――1991年に大学設置基準を緩和してから、少子化にもかかわらず大学数が急増しました。学力レベルに問題のある大学も少なくありません。こうした大学に通っても学力は身につかず、まともに就職もできません。大学設置基準を厳しくして、大学数の増加を抑えた方がいいのではありませんか。
若者全体の人数が減少すれば、学力が低下する傾向があるのは否定できない。だからこそ、大学のレベルを維持・向上させるために大学の評価基準を厳しくするべきだ。
残念ながら「こんな大学があっていいのか」といったレベルの大学も存在している。財務内容、教育内容、学生や教職員の質が高等教育にふさわしいものなのか、様々な指標を基にチェックする必要がある。大学には私学助成金や国立大学運営交付金といった公的資金が投入されているので、一定のレベルを保たなければならない。
――存在価値の低い大学へ進むよりも、実業高校で実力をつけてから社会に出た方が充実した人生を過ごせるのではないでしょうか。実業高校についてどのようにお考えですか。
高校も大学も義務教育ではないので、進路の選択は個人の自由だ。しかし、高校は義務教育ではないとはいえ、進学率は98%を超えていて、義務教育のようなもの。実業高校を積極的に応援していきたい。実業高校で専門性の高い教育を受けて資格を取得し社会人になるのは意義のあることだ。
最近は「農業女子」が話題になっている。農業高校に優秀な女子が入学して活躍している。カリキュラムは物販、スイーツ加工など、まるで専門学校のような高度で多彩な内容だ。農業の6次元産業化(事業融合による新たな基盤づくり)にも貢献するだろう。また、実業高校に加えて高等専門学校(高専)にも期待している。
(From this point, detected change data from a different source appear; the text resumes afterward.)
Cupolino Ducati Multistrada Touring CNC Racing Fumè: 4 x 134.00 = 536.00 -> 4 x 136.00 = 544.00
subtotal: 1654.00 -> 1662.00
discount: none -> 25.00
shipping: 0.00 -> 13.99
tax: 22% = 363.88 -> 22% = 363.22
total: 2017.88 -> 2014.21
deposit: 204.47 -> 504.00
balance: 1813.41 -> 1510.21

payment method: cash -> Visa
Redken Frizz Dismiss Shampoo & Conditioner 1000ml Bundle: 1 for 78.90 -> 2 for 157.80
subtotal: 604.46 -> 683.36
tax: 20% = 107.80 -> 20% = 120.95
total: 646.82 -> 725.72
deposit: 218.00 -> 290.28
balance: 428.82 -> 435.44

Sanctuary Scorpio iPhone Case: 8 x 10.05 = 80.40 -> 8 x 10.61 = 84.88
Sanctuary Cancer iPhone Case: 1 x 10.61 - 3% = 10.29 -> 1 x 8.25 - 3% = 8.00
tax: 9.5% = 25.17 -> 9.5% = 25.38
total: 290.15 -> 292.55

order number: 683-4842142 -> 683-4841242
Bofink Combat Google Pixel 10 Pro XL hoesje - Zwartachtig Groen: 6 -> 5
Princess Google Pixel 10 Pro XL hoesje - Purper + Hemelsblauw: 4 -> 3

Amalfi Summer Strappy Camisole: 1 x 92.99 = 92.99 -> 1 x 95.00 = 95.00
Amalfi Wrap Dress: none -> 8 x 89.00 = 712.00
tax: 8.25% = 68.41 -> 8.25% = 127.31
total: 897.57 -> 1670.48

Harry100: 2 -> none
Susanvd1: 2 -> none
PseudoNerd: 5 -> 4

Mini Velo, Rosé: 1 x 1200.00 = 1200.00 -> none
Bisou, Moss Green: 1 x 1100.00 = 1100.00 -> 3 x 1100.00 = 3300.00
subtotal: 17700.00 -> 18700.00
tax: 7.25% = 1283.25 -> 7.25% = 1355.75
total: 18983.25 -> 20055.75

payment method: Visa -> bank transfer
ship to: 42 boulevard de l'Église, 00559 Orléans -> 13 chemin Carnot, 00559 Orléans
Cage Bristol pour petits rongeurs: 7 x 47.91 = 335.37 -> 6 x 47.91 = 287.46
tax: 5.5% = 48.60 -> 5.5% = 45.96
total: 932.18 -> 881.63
地元の小・中学校生が目標とするような実業高校や高専を作っていきたい。
秋入学の推進は考えていない
――あらゆる分野でグローバル化が進んでいることを考えると、日本の大学も秋入学にするべきではありませんか。欧米と入学シーズンがずれているため、海外留学した日本人学生は就活で苦労しています。
今のところ、文科省として秋入学を推進しようという考えはない。春に入学するのは日本の文化だと思う。しかし、秋入学にチャレンジする大学が出てきてもいいのではないか。高校卒業後、秋までの半年間にさまざまな活動に取り組むのは有意義だろう。
東大や京大のような国立トップ校や早慶明、関関同立のような有力私大がチャレンジするのはいいと思う。文科省から秋入学導入の強制はしないし、妨げもしない。大学は義務教育ではないので、各大学の自主的な判断にゆだねたい。
――大学だけを秋入学にするから導入しにくいのではありませんか。欧米に合わせて、小学校から秋入学にすることはできませんか。歴史をひもとくと、最初は秋入学でした。大学の春入学が始まったのは1921年。小学校の実態的な春入学スタートは1892年です。秋入学といっても、元に戻すだけとも言えます。
日本社会全体が春に年度をスタートさせるシステムになっている。国や地方自治体は4月から3月までの1年間を対象に予算を編成する。企業の年度も春スタートなので、秋入学になると企業との連動に支障を来す。私立大学がチャレンジするのは自由だが、国として秋入学を推進することはない。